■ **Required work**
Write out, word for word, the line that contains "- February 6, 2026" and each line after it down to the last line of the data below. Include nothing more.
━━━ Extracted entries
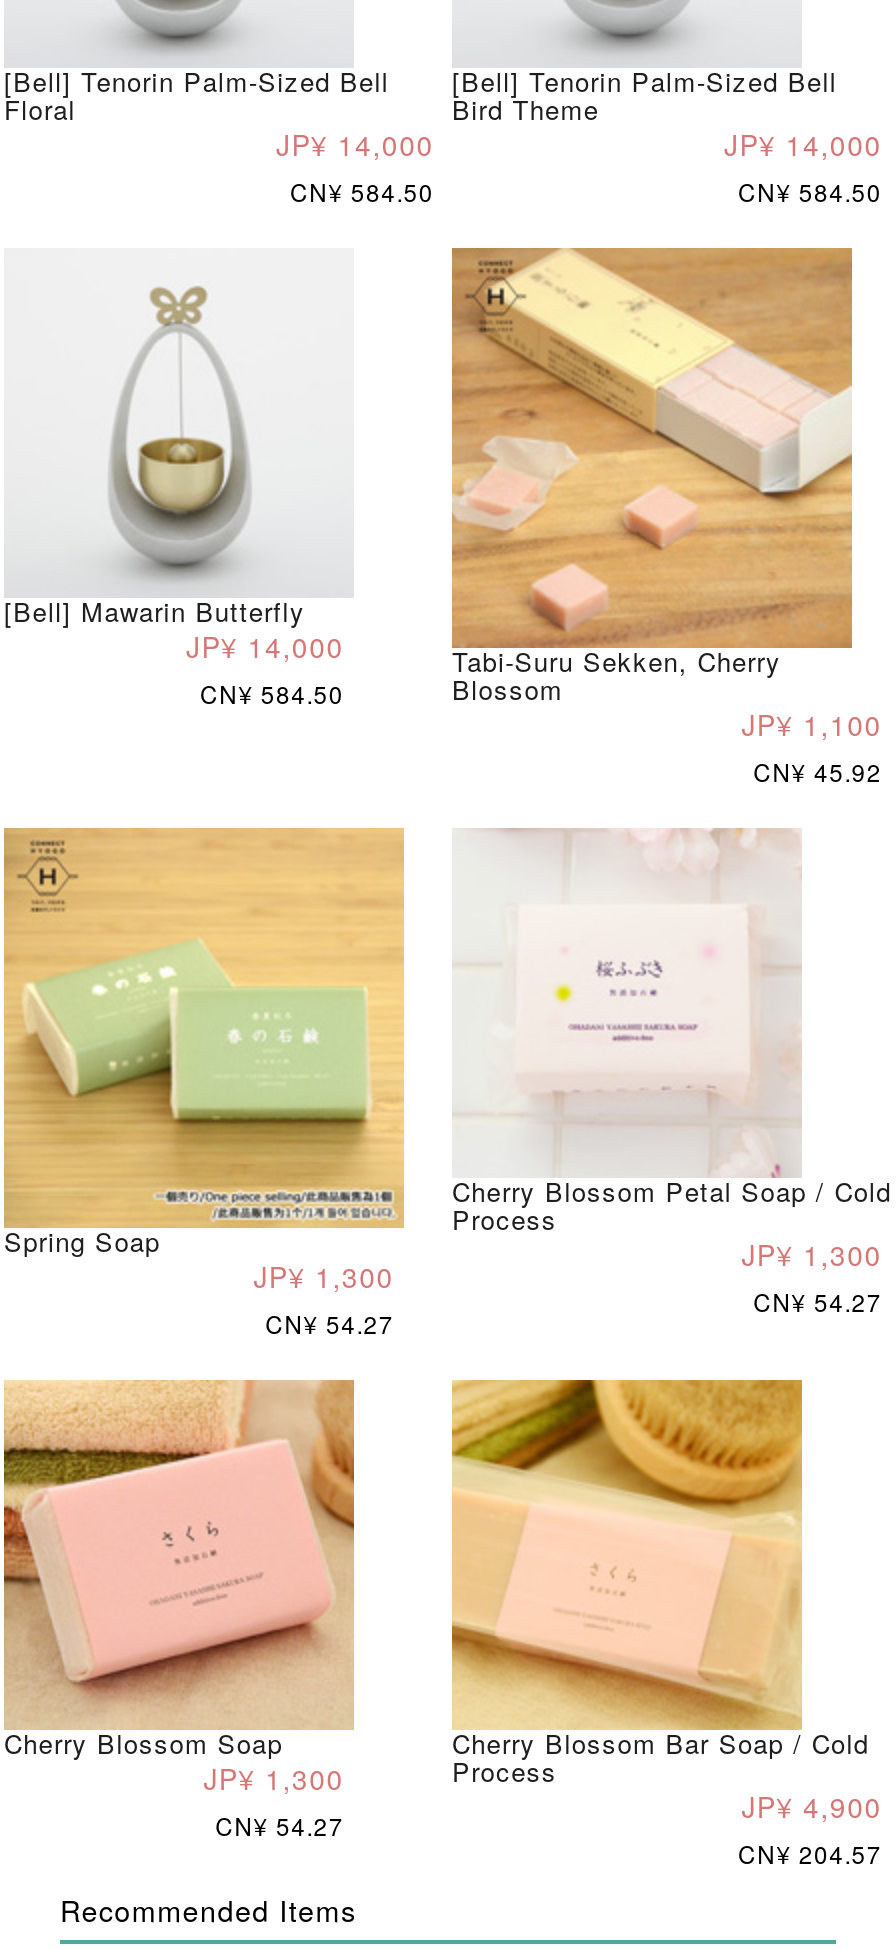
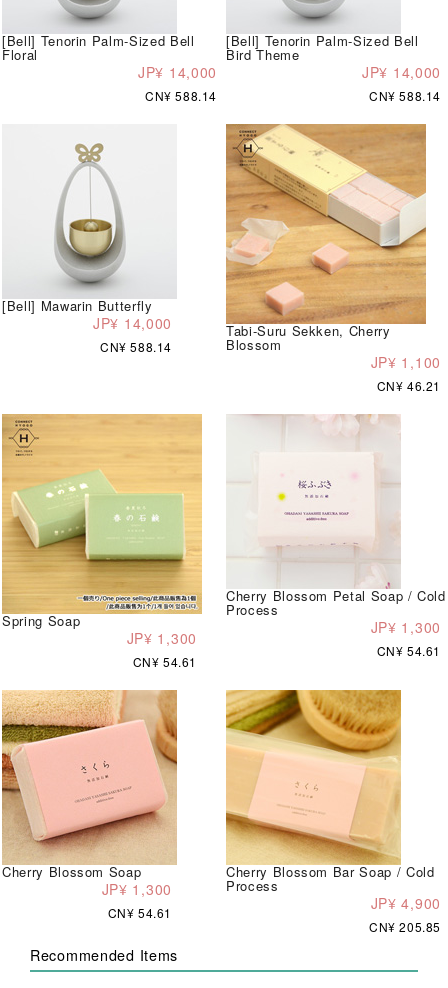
- CN¥ 584.50
+ CN¥ 588.14

- CN¥ 584.50
+ CN¥ 588.14

- CN¥ 584.50
+ CN¥ 588.14

- CN¥ 45.92
+ CN¥ 46.21

- CN¥ 54.27
+ CN¥ 54.61

- CN¥ 54.27
+ CN¥ 54.61

- CN¥ 54.27
+ CN¥ 54.61

- CN¥ 204.57
+ CN¥ 205.85
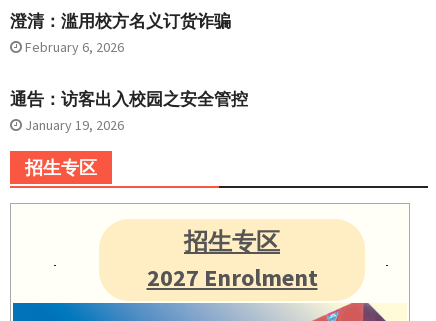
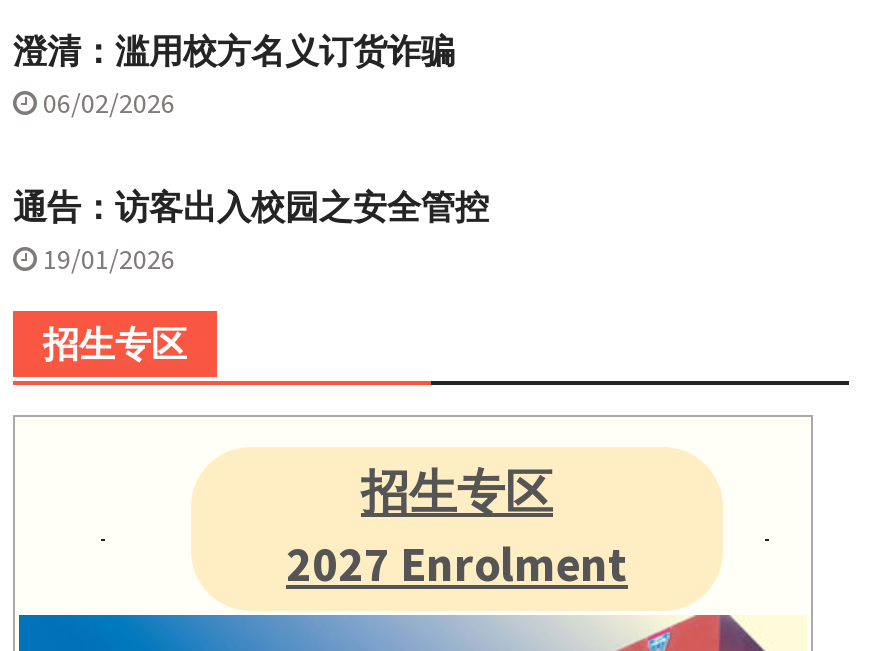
- February 6, 2026
+ 06/02/2026

- January 19, 2026
+ 19/01/2026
━━━━━━
■ **Exercise result**
- February 6, 2026
+ 06/02/2026

- January 19, 2026
+ 19/01/2026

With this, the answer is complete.